Several limitations should be considered. First, peripheral blood samples were collected at varying time points after kidney biopsy, which may introduce temporal variability in chromatin accessibility profiles and limit the ability to directly correlate pathological findings with epigenetic signatures. Second, the study cohort was composed of Korean patients, potentially limiting the generalizability of the findings to other ethnic populations. Third, although our study provides comprehensive chromatin accessibility data, it lacks matched transcriptomic information that could further validate the functional consequences of the observed epigenetic alterations. Integrating multi-omic data, including RNA sequencing and single-cell ATAC-seq, in future studies will be essential to delineate the transcriptional programs downstream of key regulatory loci and to confirm subset-specific chromatin dynamics at higher resolution. Finally, our analysis was restricted to circulating CD8⁺ T cells and therefore may not fully capture the immune cell interactions and heterogeneity within the renal microenvironment. Despite these limitations, our study provides valuable insights into systemic immune alterations associated with different disease severity in IgAN.

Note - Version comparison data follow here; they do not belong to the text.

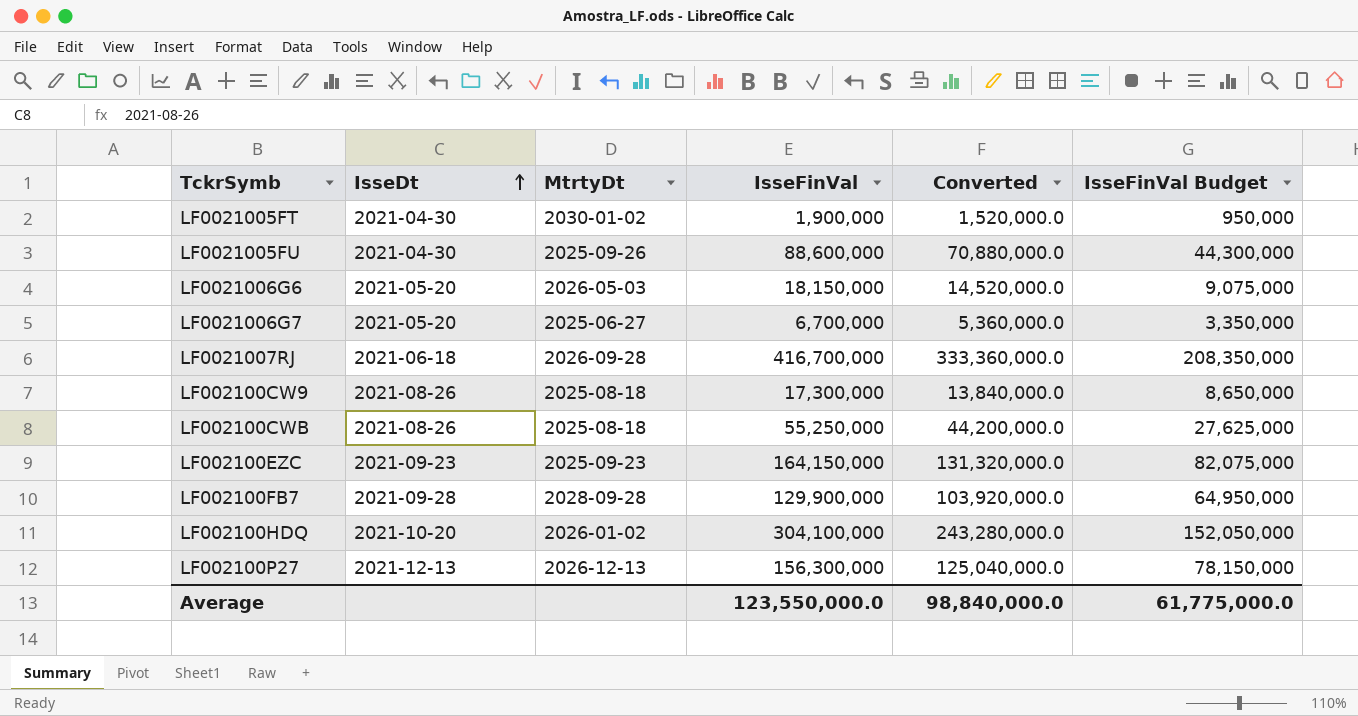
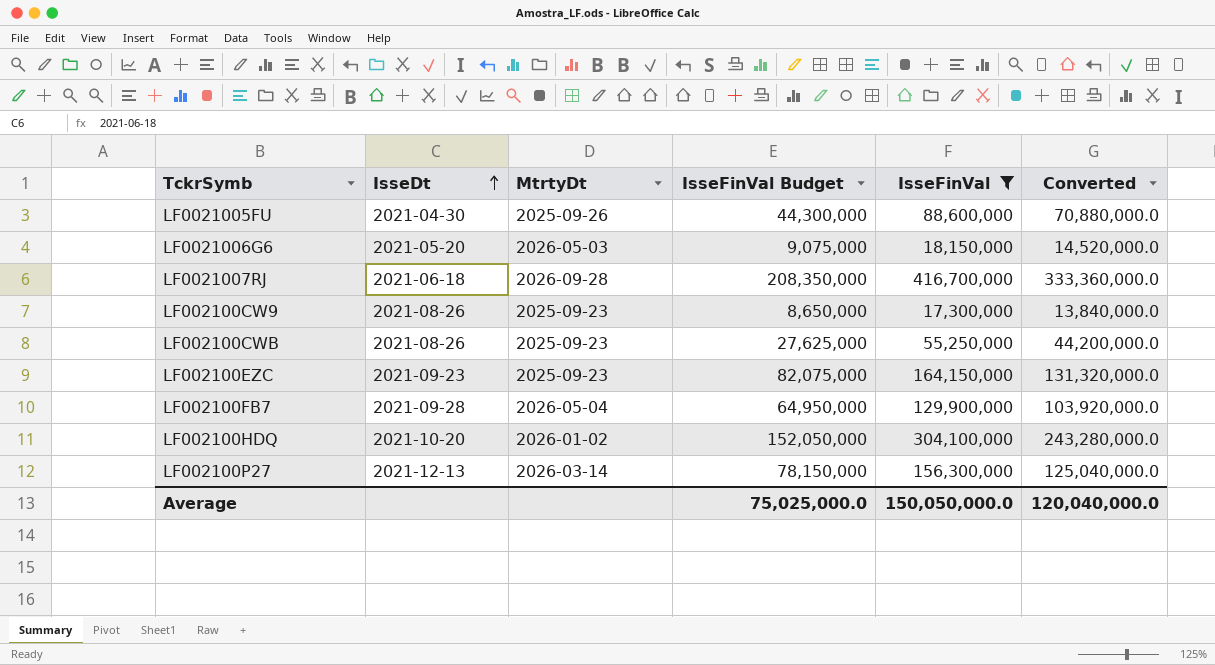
filter: none -> IsseFinVal >= 17,300,000
column IsseFinVal Budget | position: 6 -> 4
LF002100CW9 | MtrtyDt: 2025-08-18 -> 2025-09-23
LF002100CWB | MtrtyDt: 2025-08-18 -> 2025-09-23
LF002100FB7 | MtrtyDt: 2028-09-28 -> 2026-05-04
LF002100P27 | MtrtyDt: 2026-12-13 -> 2026-03-14
Average | IsseFinVal Budget: 61,775,000.0 -> 75,025,000.0
Average | IsseFinVal: 123,550,000.0 -> 150,050,000.0
Average | Converted: 98,840,000.0 -> 120,040,000.0

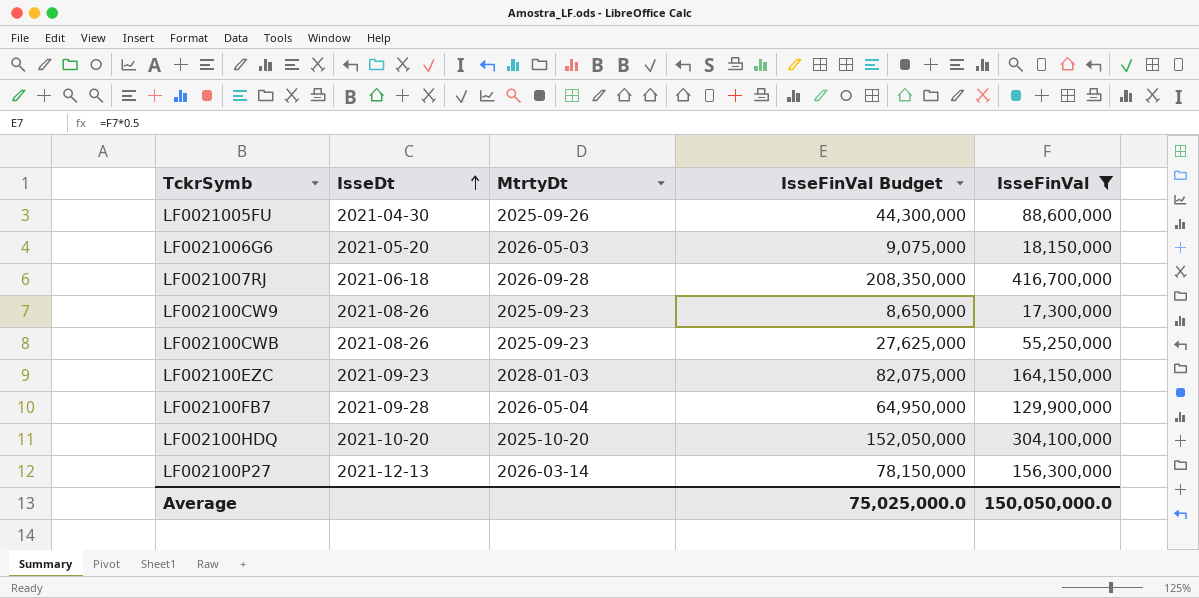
column Converted | formula: [IsseFinVal] * 0.8 -> none
LF002100EZC | MtrtyDt: 2025-09-23 -> 2028-01-03
LF002100HDQ | MtrtyDt: 2026-01-02 -> 2025-10-20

In conclusion, this study unveils distinct chromatin accessibility landscapes in circulating CD8+ T cells that are associated with the different stages of IgAN and elucidated the potential involvement of CD8⁺ T cells in the pathogenesis of IgAN. These findings highlight the potential of chromatin accessibility biomarkers for non-invasive disease staging and personalized management. Future investigations exploring the functional implications of these epigenetic alterations and their potential as therapeutic targets may pave the way for personalized treatment strategies in IgAN.